There are many paths to choose from when navigating the unpredictable terrain that life lays in front of us. Many legs of the journey are pleasant and easily traversed – these are the moments that make the whole trek worthwhile. Some parts are thick and thorny, rigged with obstacles that are inescapably difficult to overcome, while others give warning of possible danger farther down time’s highway, allowing us to shift routes and avoid future turmoil. Unfortunately, these decisions are the most challenging to make, and making the right choices – the ones that benefit us in the long run – often come at a cost. It’s as if life collects our loss and suffering as tolls as we motor through existence, as it is through pain that we seem to travel the farthest down the road of our own self-discovery. But there is one avenue that never seems to tax us, one conduit that feels easy and free. I’m talking about the path that leads us to where we feel whole, the trail that brings us to where we truly belong: the road that guides the way home.

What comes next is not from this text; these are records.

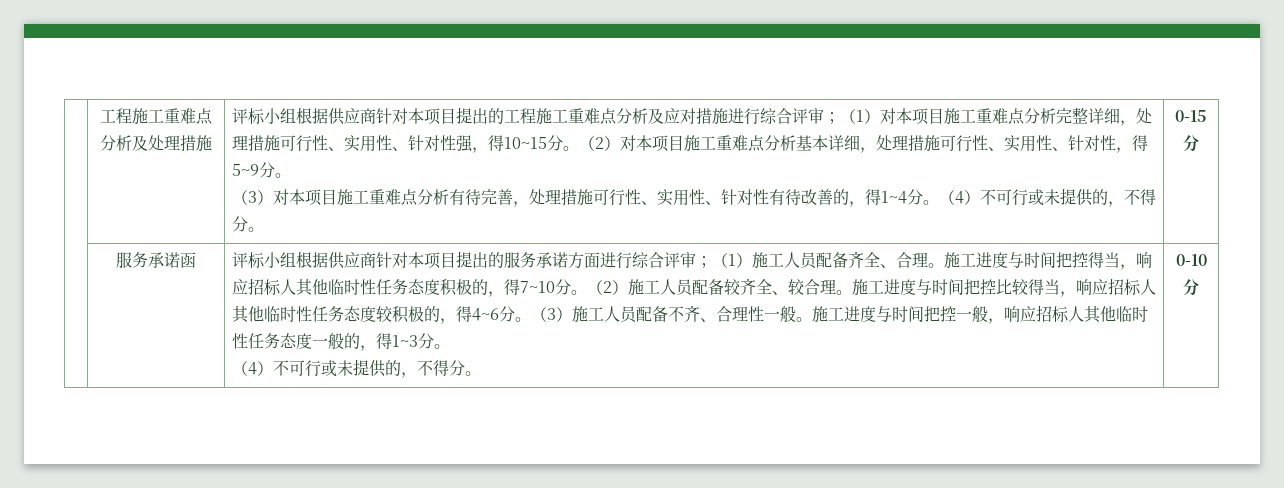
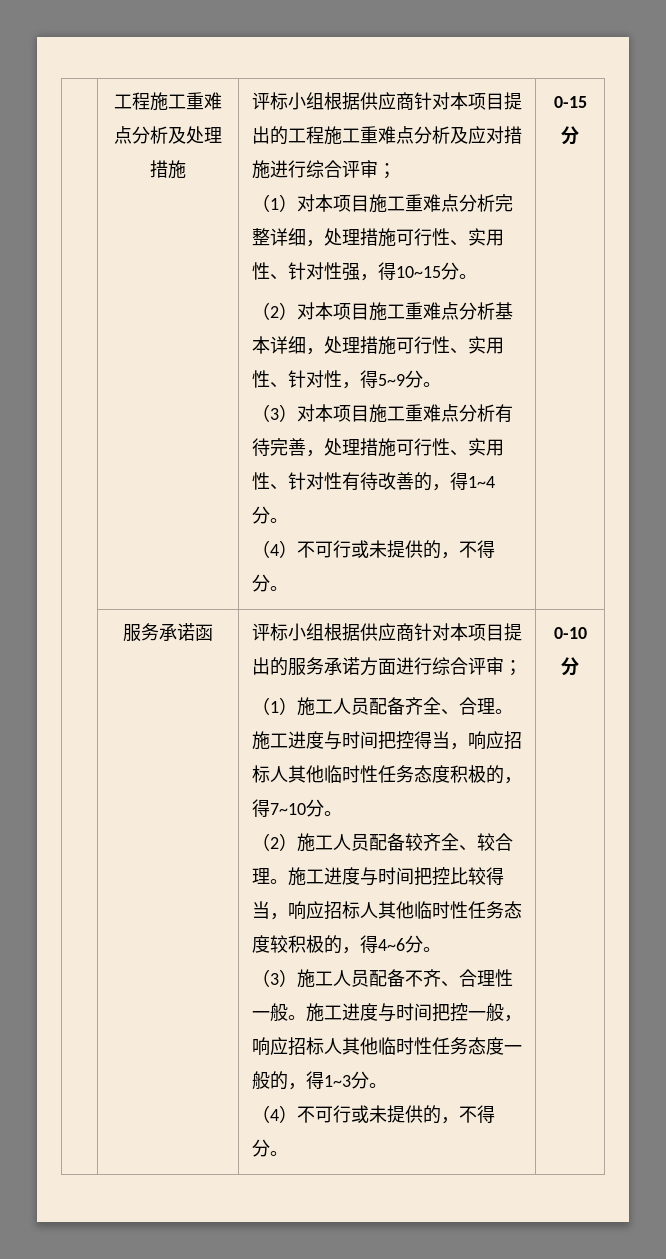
- 评标小组根据供应商针对本项目提出的工程施工重难点分析及应对措施进行综合评审；（1）对本项目施工重难点分析完整详细，处理措施可行性、实用性、针对性强，得10~15分。（2）对本项目施工重难点分析基本详细，处理措施可行性、实用性、针对性，得5~9分。
+ 评标小组根据供应商针对本项目提出的工程施工重难点分析及应对措施进行综合评审；
+ （1）对本项目施工重难点分析完整详细，处理措施可行性、实用性、针对性强，得10~15分。
+ （2）对本项目施工重难点分析基本详细，处理措施可行性、实用性、针对性，得5~9分。
- （3）对本项目施工重难点分析有待完善，处理措施可行性、实用性、针对性有待改善的，得1~4分。（4）不可行或未提供的，不得分。
+ （3）对本项目施工重难点分析有待完善，处理措施可行性、实用性、针对性有待改善的，得1~4分。
+ （4）不可行或未提供的，不得分。
- 评标小组根据供应商针对本项目提出的服务承诺方面进行综合评审；（1）施工人员配备齐全、合理。
+ 评标小组根据供应商针对本项目提出的服务承诺方面进行综合评审；
+ （1）施工人员配备齐全、合理。
- 施工进度与时间把控得当，响应招标人其他临时性任务态度积极的，得7~10分。（2）施工人员配备较齐全、较合理。
+ 施工进度与时间把控得当，响应招标人其他临时性任务态度积极的，得7~10分。
+ （2）施工人员配备较齐全、较合理。
- 施工进度与时间把控比较得当，响应招标人其他临时性任务态度较积极的，得4~6分。（3）施工人员配备不齐、合理性一般。
+ 施工进度与时间把控比较得当，响应招标人其他临时性任务态度较积极的，得4~6分。
+ （3）施工人员配备不齐、合理性一般。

I’ve had many homes in my life. In my youth, I had my mother’s one house, and the four my father occupied. As an adult, I’ve called many things home—three cities, two vehicles, a half-dozen apartments. The concept of home manifests itself uniquely for each individual. For me, it isn’t about my hometown, or where my parents live, or where my ancestors came from. Home, to me, is where I’ve been headed my whole life. The thing I’ve been searching for since I left Connecticut over a decade ago. The place I’m supposed to be; the feeling I have chased tirelessly throughout my thirty years on Earth – and I feel I may have finally found it.
When I moved to California four years ago, I knew in my heart that I was never going to leave. In fact, I had decided long before then that I was going to end up in San Francisco and nothing was going to stand in my way. I was going to become the best version of my truest, most authentic self, invincible to things like rent hikes, unemployment, and personal crisis.
But as it turns out, these things were still lurking, despite my halo of golden sunshine and impenetrable cloak of temperate weather, medical marijuana and eclectic fine dining options. Not even California could save me from manipulation, heartbreak, and deception, as all three eventually found my sunny Oakland address and solicited my weary soul to its ultimate exhaustion. A holiday trip to Florida last December turned into a two-month sabbatical from California, which brought about a week-long drive from Florida to Vermont. It was then that I rediscovered Asheville, North Carolina, and it was then – though unbeknownst to me – that I decided to leave California – for good – for the quiet mystique of the Smoky Mountains.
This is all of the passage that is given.